#### [WHAT TO WORK ON]
Write the entries below out again exactly, but skip the pictures.

#### [DATA]
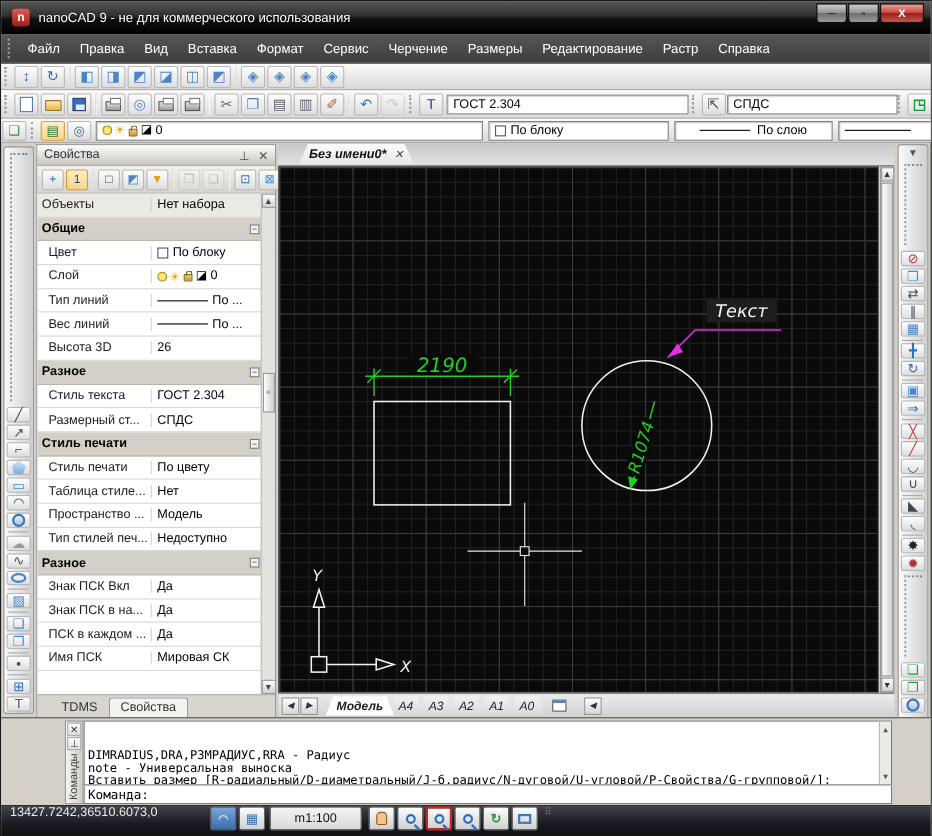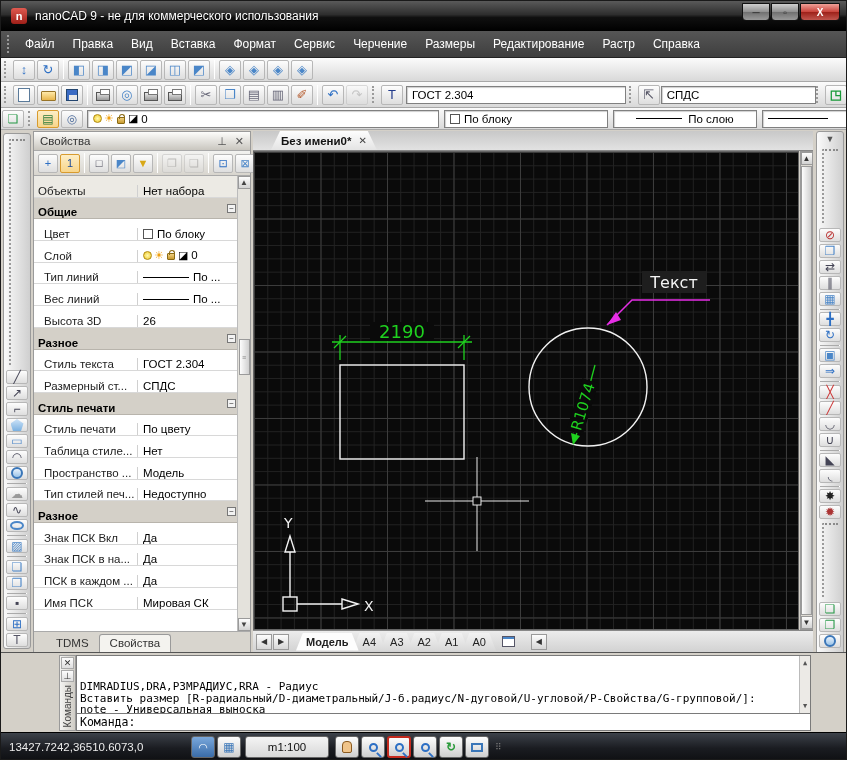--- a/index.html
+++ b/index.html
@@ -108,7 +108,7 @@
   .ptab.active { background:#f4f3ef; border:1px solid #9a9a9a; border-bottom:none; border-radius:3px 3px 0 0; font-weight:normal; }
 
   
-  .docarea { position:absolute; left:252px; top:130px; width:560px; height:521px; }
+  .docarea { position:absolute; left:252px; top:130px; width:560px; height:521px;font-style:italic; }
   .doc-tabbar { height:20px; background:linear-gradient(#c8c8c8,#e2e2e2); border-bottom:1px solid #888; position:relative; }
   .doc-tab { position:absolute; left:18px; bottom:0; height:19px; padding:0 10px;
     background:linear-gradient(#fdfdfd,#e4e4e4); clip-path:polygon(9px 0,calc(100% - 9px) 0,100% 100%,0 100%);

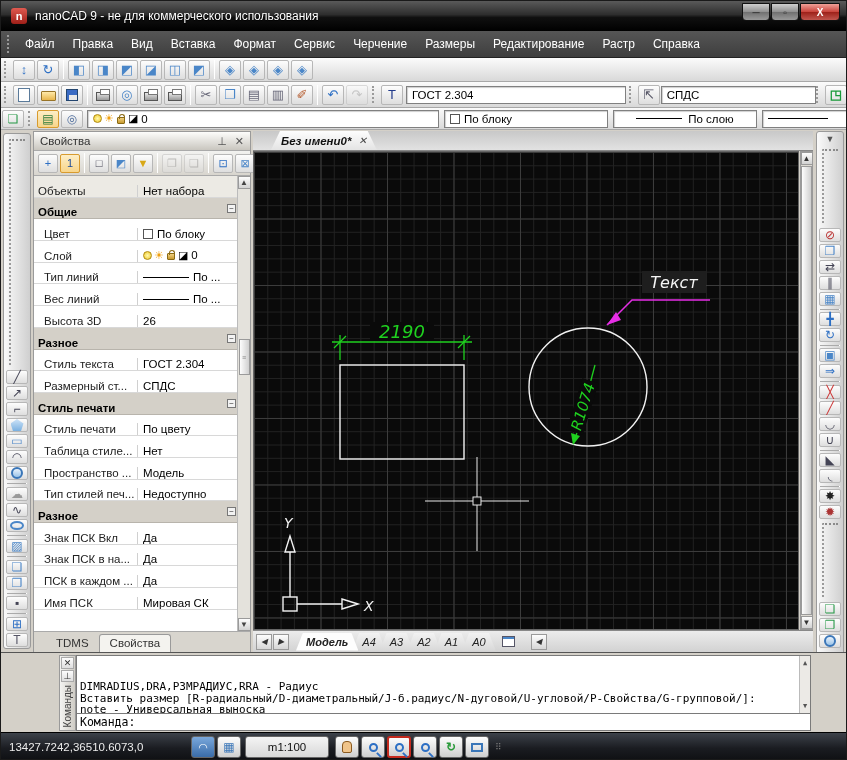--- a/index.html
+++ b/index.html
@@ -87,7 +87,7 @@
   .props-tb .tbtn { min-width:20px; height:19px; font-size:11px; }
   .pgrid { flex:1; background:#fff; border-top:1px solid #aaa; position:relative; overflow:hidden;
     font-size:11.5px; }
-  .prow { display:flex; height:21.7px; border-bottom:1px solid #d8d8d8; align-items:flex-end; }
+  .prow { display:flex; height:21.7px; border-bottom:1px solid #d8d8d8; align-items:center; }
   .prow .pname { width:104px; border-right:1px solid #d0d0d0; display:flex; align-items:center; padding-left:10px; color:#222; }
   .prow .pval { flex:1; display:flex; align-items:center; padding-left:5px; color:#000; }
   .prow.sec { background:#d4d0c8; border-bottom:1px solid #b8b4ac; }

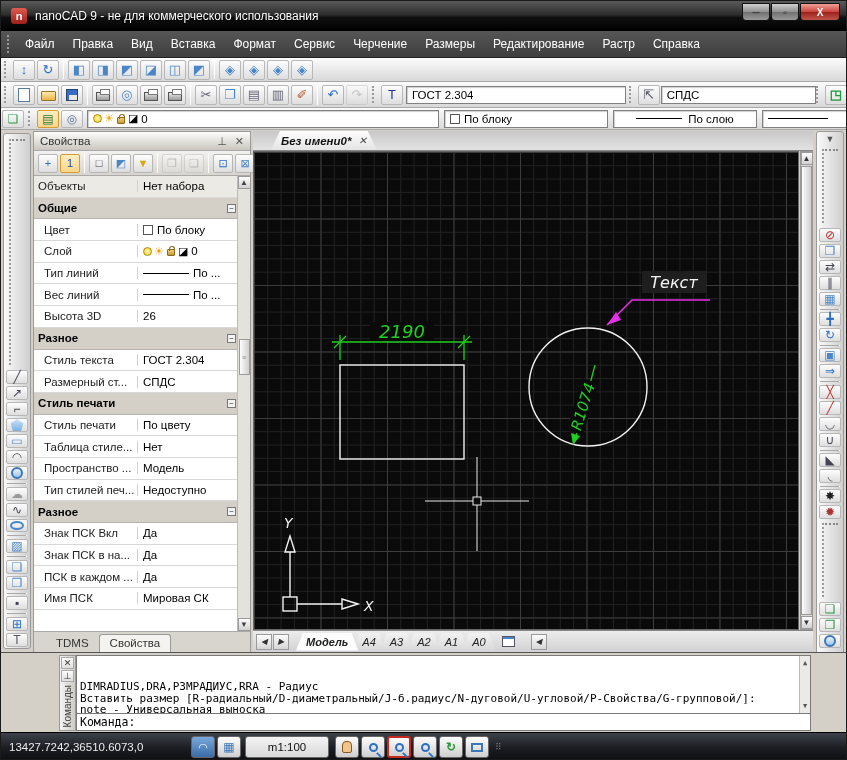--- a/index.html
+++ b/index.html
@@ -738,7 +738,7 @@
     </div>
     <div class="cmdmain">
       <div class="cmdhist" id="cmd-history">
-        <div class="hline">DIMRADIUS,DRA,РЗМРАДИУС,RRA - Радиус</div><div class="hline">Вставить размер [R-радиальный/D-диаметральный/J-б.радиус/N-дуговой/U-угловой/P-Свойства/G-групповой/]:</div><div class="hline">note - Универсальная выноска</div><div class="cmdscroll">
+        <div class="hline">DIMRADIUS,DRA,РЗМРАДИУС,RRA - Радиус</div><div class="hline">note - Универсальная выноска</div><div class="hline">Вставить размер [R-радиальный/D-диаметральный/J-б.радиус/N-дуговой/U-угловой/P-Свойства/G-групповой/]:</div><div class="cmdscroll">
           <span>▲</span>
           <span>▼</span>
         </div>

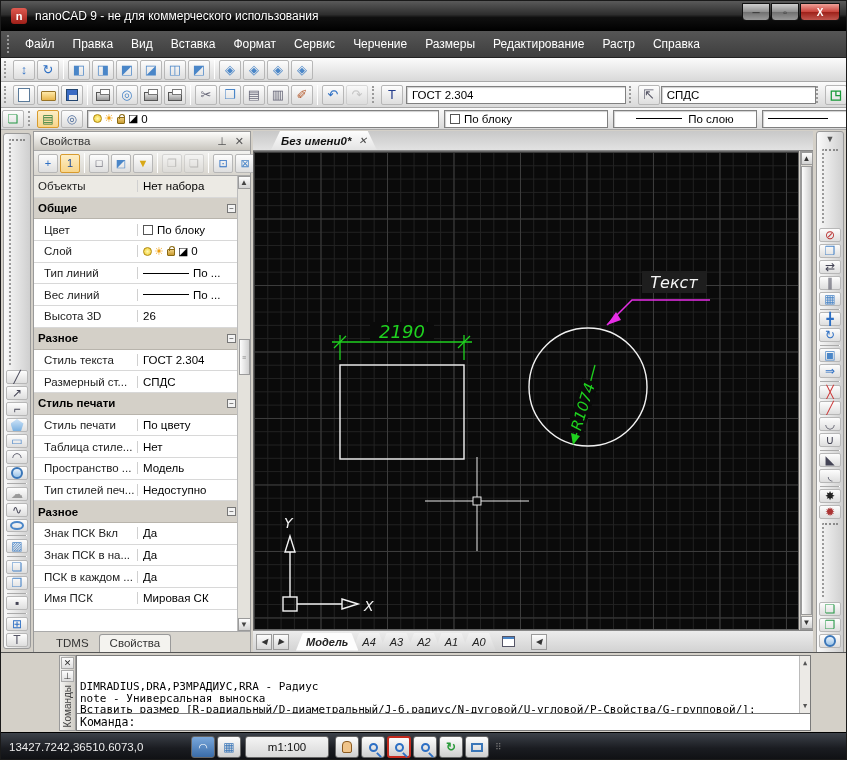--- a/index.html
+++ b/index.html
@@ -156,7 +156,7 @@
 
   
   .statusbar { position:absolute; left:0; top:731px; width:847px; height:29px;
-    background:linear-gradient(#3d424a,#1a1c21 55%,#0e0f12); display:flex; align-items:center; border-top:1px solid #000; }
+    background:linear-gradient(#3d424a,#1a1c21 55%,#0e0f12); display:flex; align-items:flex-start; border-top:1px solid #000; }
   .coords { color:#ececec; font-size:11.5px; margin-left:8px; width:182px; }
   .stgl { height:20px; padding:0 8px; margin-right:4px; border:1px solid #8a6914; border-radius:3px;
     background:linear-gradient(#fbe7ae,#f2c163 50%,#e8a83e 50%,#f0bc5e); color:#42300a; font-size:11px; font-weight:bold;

#### [TASK RESPONSE]
--- a/index.html
+++ b/index.html
@@ -108,7 +108,7 @@
   .ptab.active { background:#f4f3ef; border:1px solid #9a9a9a; border-bottom:none; border-radius:3px 3px 0 0; font-weight:normal; }
 
   
-  .docarea { position:absolute; left:252px; top:130px; width:560px; height:521px; }
+  .docarea { position:absolute; left:252px; top:130px; width:560px; height:521px;font-style:italic; }
   .doc-tabbar { height:20px; background:linear-gradient(#c8c8c8,#e2e2e2); border-bottom:1px solid #888; position:relative; }
   .doc-tab { position:absolute; left:18px; bottom:0; height:19px; padding:0 10px;
     background:linear-gradient(#fdfdfd,#e4e4e4); clip-path:polygon(9px 0,calc(100% - 9px) 0,100% 100%,0 100%);

--- a/index.html
+++ b/index.html
@@ -87,7 +87,7 @@
   .props-tb .tbtn { min-width:20px; height:19px; font-size:11px; }
   .pgrid { flex:1; background:#fff; border-top:1px solid #aaa; position:relative; overflow:hidden;
     font-size:11.5px; }
-  .prow { display:flex; height:21.7px; border-bottom:1px solid #d8d8d8; align-items:flex-end; }
+  .prow { display:flex; height:21.7px; border-bottom:1px solid #d8d8d8; align-items:center; }
   .prow .pname { width:104px; border-right:1px solid #d0d0d0; display:flex; align-items:center; padding-left:10px; color:#222; }
   .prow .pval { flex:1; display:flex; align-items:center; padding-left:5px; color:#000; }
   .prow.sec { background:#d4d0c8; border-bottom:1px solid #b8b4ac; }

--- a/index.html
+++ b/index.html
@@ -738,7 +738,7 @@
     </div>
     <div class="cmdmain">
       <div class="cmdhist" id="cmd-history">
-        <div class="hline">DIMRADIUS,DRA,РЗМРАДИУС,RRA - Радиус</div><div class="hline">Вставить размер [R-радиальный/D-диаметральный/J-б.радиус/N-дуговой/U-угловой/P-Свойства/G-групповой/]:</div><div class="hline">note - Универсальная выноска</div><div class="cmdscroll">
+        <div class="hline">DIMRADIUS,DRA,РЗМРАДИУС,RRA - Радиус</div><div class="hline">note - Универсальная выноска</div><div class="hline">Вставить размер [R-радиальный/D-диаметральный/J-б.радиус/N-дуговой/U-угловой/P-Свойства/G-групповой/]:</div><div class="cmdscroll">
           <span>▲</span>
           <span>▼</span>
         </div>

--- a/index.html
+++ b/index.html
@@ -156,7 +156,7 @@
 
   
   .statusbar { position:absolute; left:0; top:731px; width:847px; height:29px;
-    background:linear-gradient(#3d424a,#1a1c21 55%,#0e0f12); display:flex; align-items:center; border-top:1px solid #000; }
+    background:linear-gradient(#3d424a,#1a1c21 55%,#0e0f12); display:flex; align-items:flex-start; border-top:1px solid #000; }
   .coords { color:#ececec; font-size:11.5px; margin-left:8px; width:182px; }
   .stgl { height:20px; padding:0 8px; margin-right:4px; border:1px solid #8a6914; border-radius:3px;
     background:linear-gradient(#fbe7ae,#f2c163 50%,#e8a83e 50%,#f0bc5e); color:#42300a; font-size:11px; font-weight:bold;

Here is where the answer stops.